Hi Michel I hope to make the call but just in case (still recovering from a cold) here are some comments: Michel Drescher wrote:
Co-wranglers,
I (again me...) have a list of questions (extracted from the mail of Karl Czajkowski mentioned last week):
1) Argument list handling in jsdl:Application :
2) Versioning This topic might be slipped, so I would like to raise it again. Call me a nag bag, but is this superfluous information to contain "jsdl-1..1.xsd" in the namespace definitions? As an alternative, I propose the following namespace that also serves as a version identifier: "http://www.ggf.org/jsdl/2005/03/jsdl/" or "http://www.ggf.org/jsdl/2005/03/" where "http://www.ggf.org/" - is the shared domain of all GGF standards "jsdl/" - is the JSDL common domain "2005/03/" - is the version of the specification "jsdl/" (or sth. else) - is the sub-specification (if we want to think of any)
I'm ok with the current definition. (And, no, I wasn't the one to come up with it.) And I'd object putting this on the teleconf agenda; it doesn't feel like a useful discussion to have. My proposal would be for some brave soul (Michel?) to do a short note on how all GGF schema namespaces should look like and send it to the GGF Editor. (It doesn't have to be an formal document or anything, maybe an email would be ok.) I've seen this kind of discussion in more than one group and it would be nice to have some simple guideline.
3) Storage/bandwidth units
:
4) Reservations What about the concept of resource reservations?
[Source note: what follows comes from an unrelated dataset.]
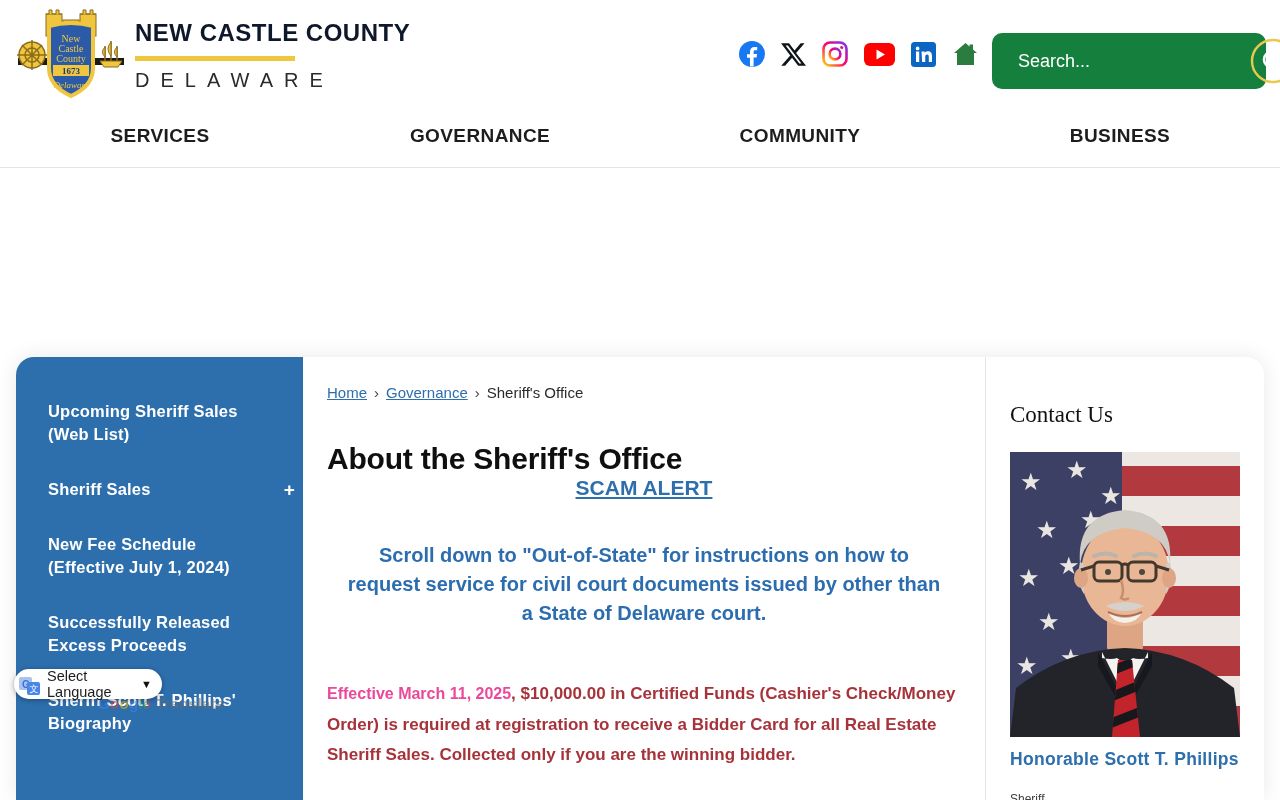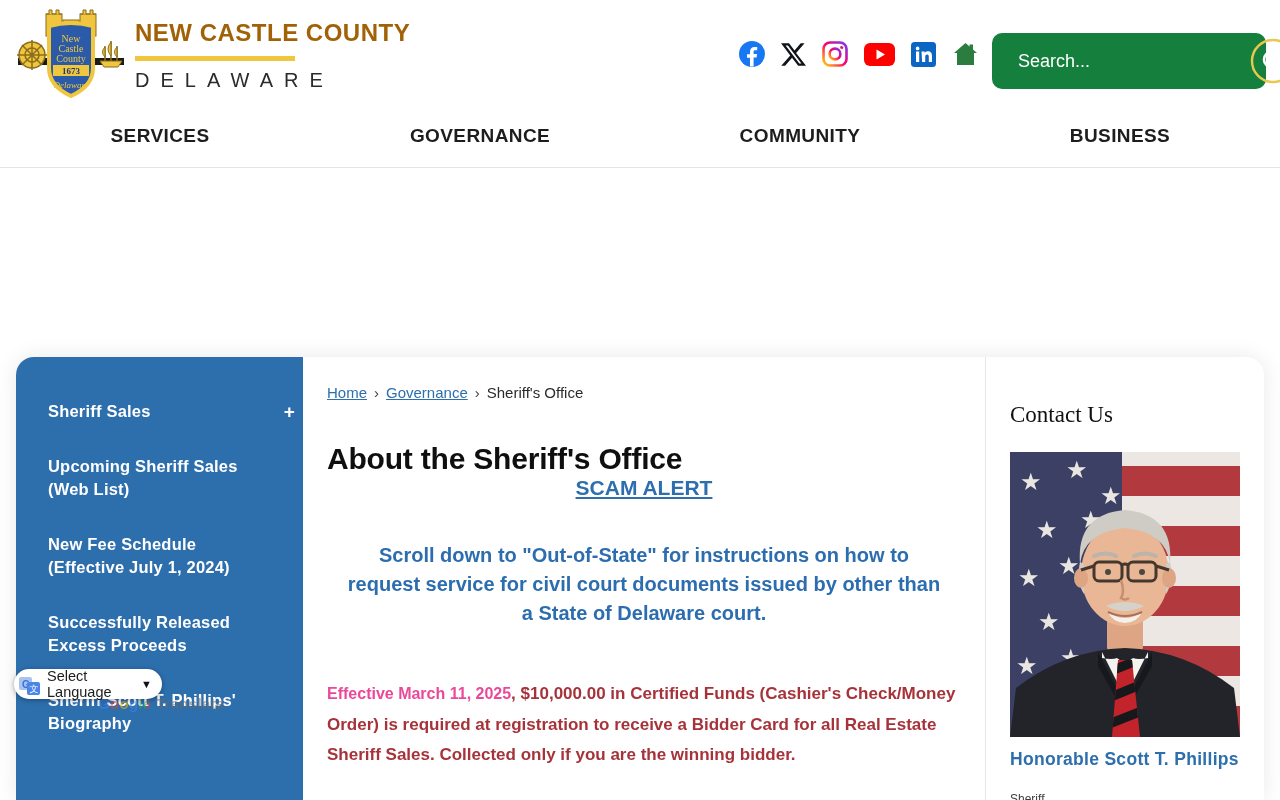"NEW CASTLE COUNTY" .org-name { color: #a16207 -> #0f172a }
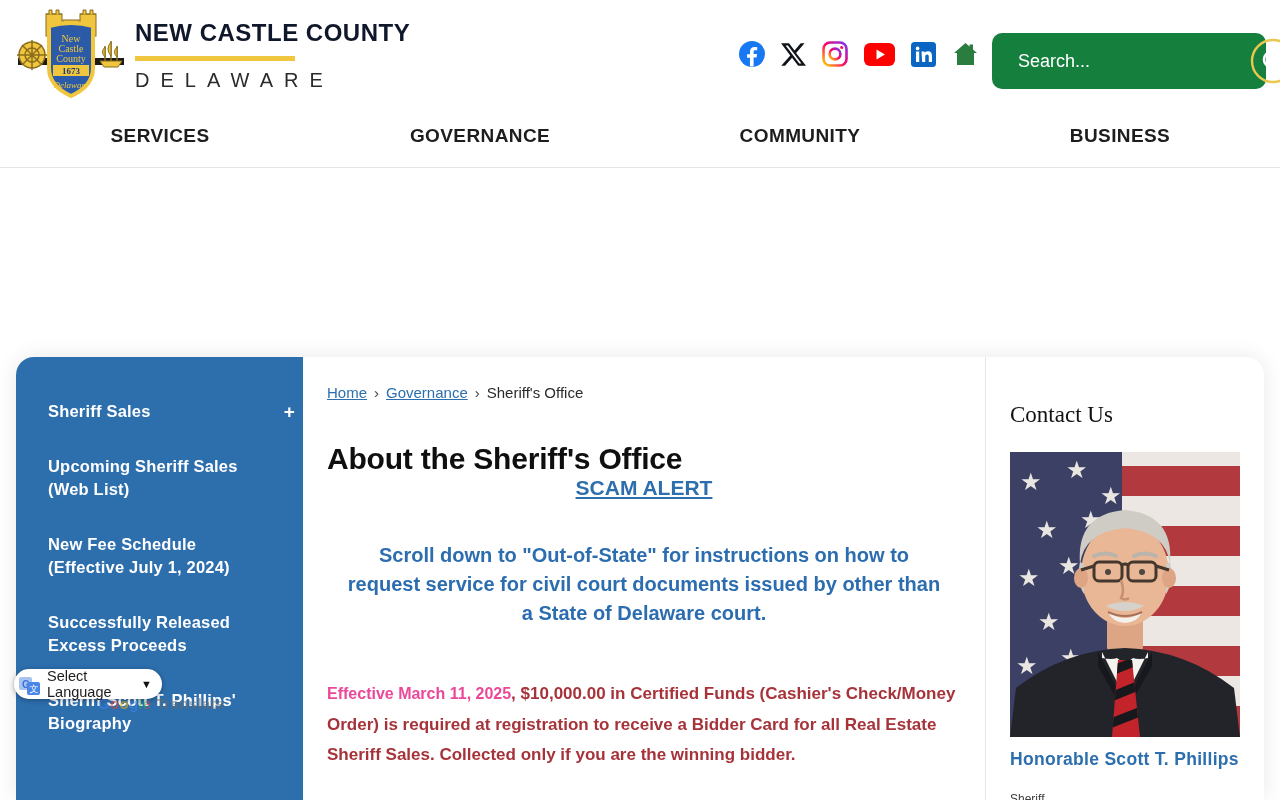"Sheriff Sales" div.side-item { order: before "Upcoming Sheriff Sales (Web List)" -> after "Upcoming Sheriff Sales (Web List)" }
Some initial thoughts: - Use reservation tokens in JSDL to refer to previously made reservations (with means out of scope of JSDL) - Incorporate/emend the job description with means to make reservations, so the reply to such a JSDL document would give the reservation token to put into another JSDL document to actually use the reserved resources
We've discussed this sort of thing in the past and put it out of scope of version 1.0. (And I think that's where it should stay for now. I don't want to go down the path of adding just-one-more new feature at this moment.)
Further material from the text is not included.